Acerca do público, alguns falam de 4 milhões (sempre achei um número inflacionado) outros falam de 270 mil. Um disparate de informações. O fato é que a Parada tornou-se uma peça fundamental no mercado turístico paulistano. Todos estão de olhos no Pink Dollar, como é chamado o poder requintado de compras do público homossexual.

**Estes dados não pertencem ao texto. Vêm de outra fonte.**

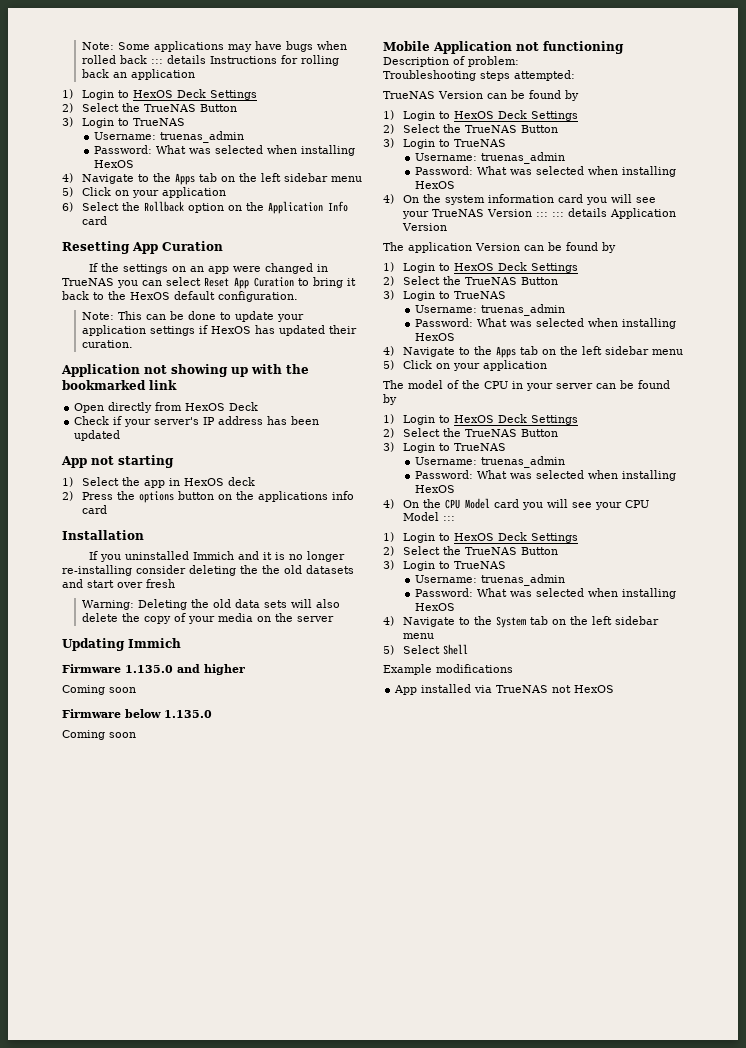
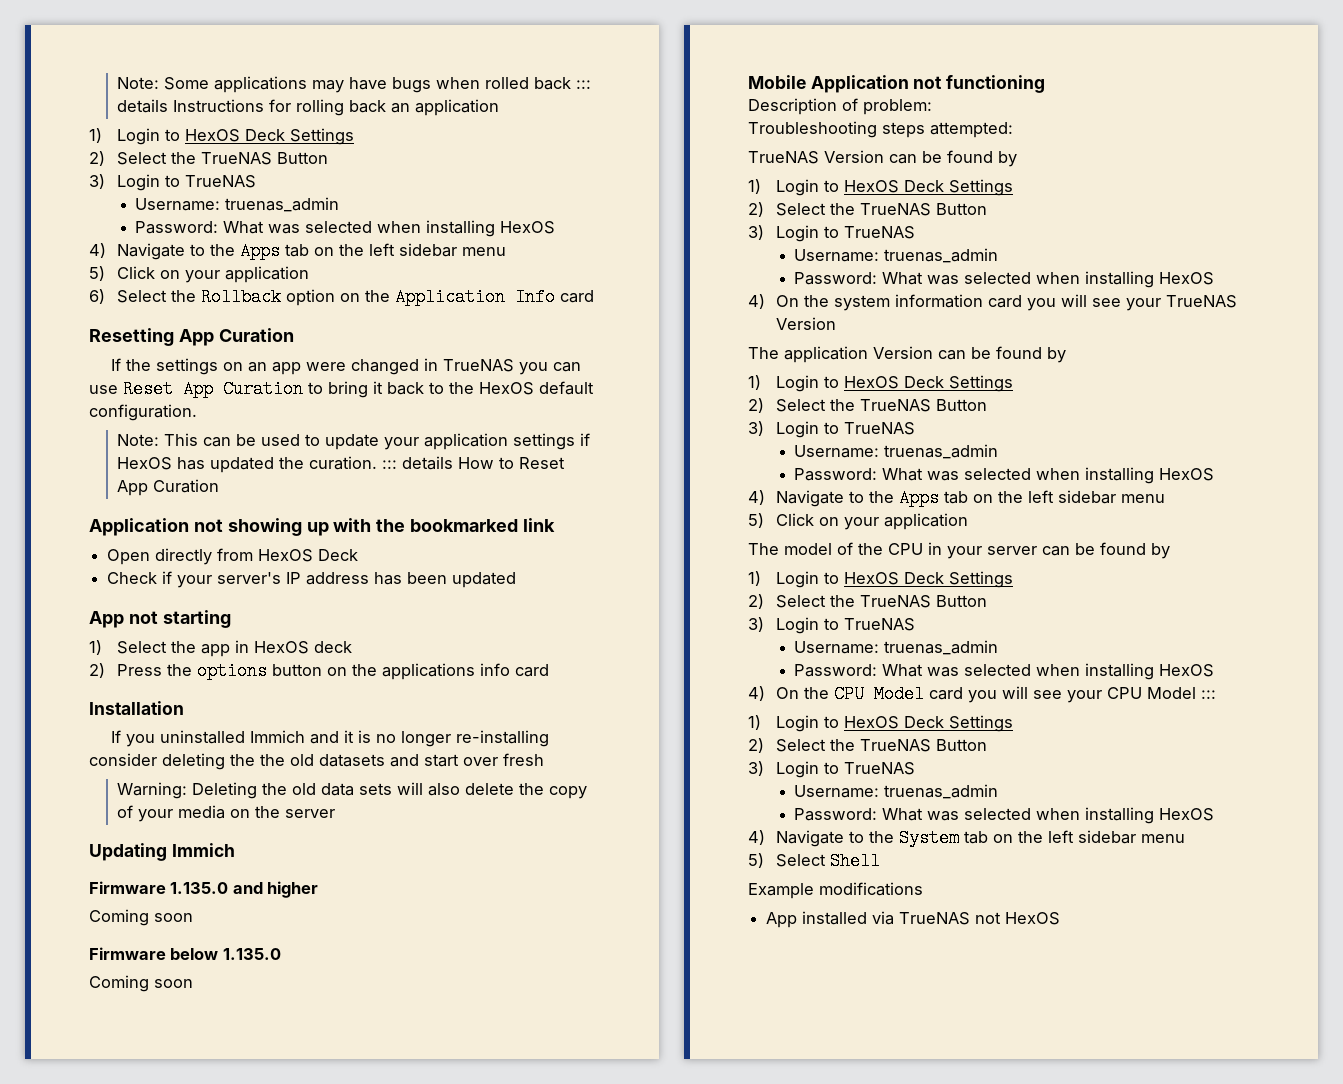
- If the settings on an app were changed in TrueNAS you can select Reset App Curation to bring it back to the HexOS default configuration.
+ If the settings on an app were changed in TrueNAS you can use Reset App Curation to bring it back to the HexOS default configuration.
- Note: This can be done to update your application settings if HexOS has updated their curation.
+ Note: This can be used to update your application settings if HexOS has updated the curation. ::: details How to Reset App Curation
- 4) On the system information card you will see your TrueNAS Version ::: ::: details Application Version
+ 4) On the system information card you will see your TrueNAS Version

O tema proposto pelos organizadores do evento gira sempre em torno da luta contra a homofobia. É fato que o preconceito contra grupos homossexuais existe, é fato que a violência 'rola solta', é fato que educação e respeito são condições fundamentais para a construção de uma cidadania sólida, madura. No entanto, acredito que a Parada perdeu em muito seu caráter reivindicatório, seu caráter de cobrança de políticas públicas. A Parada tornou-se uma festa (o que já é uma grande conquista), um desfile de muitos deslumbrados e poucos conscientizados de causas. A Parada tornou-se um evento típico de um Brasil despolitizado, descrente dos processos políticos. Um país em que as centrais sindicais somente conseguem arrebanhar trabalhadores em comícios se for prometido shows e sorteios de eletrodomésticos e carros. Um país que mobiliza milhões pelo futebol e uma pequena aglomeração de pessoas pelos direitos na educação, na saúde.
Nesse sentido, a Parada é tipicamente brasileira: muita festa e pouca luta. Talvez Harvey Milk (e suas seminais passeatas pelas ruas do Castro em San Francisco - Califórnia) ficasse feliz pela grandeza do evento paulistano e triste por seus participantes. Mas, não podemos deixar de tirar o chapéu: nessas quase duas décadas de Parada muitas coisas movimentaram-se. O preconceito permanece mas, agora os guetos já não são tão fechados como antes.
Viva a cidadania e o respeito por todos.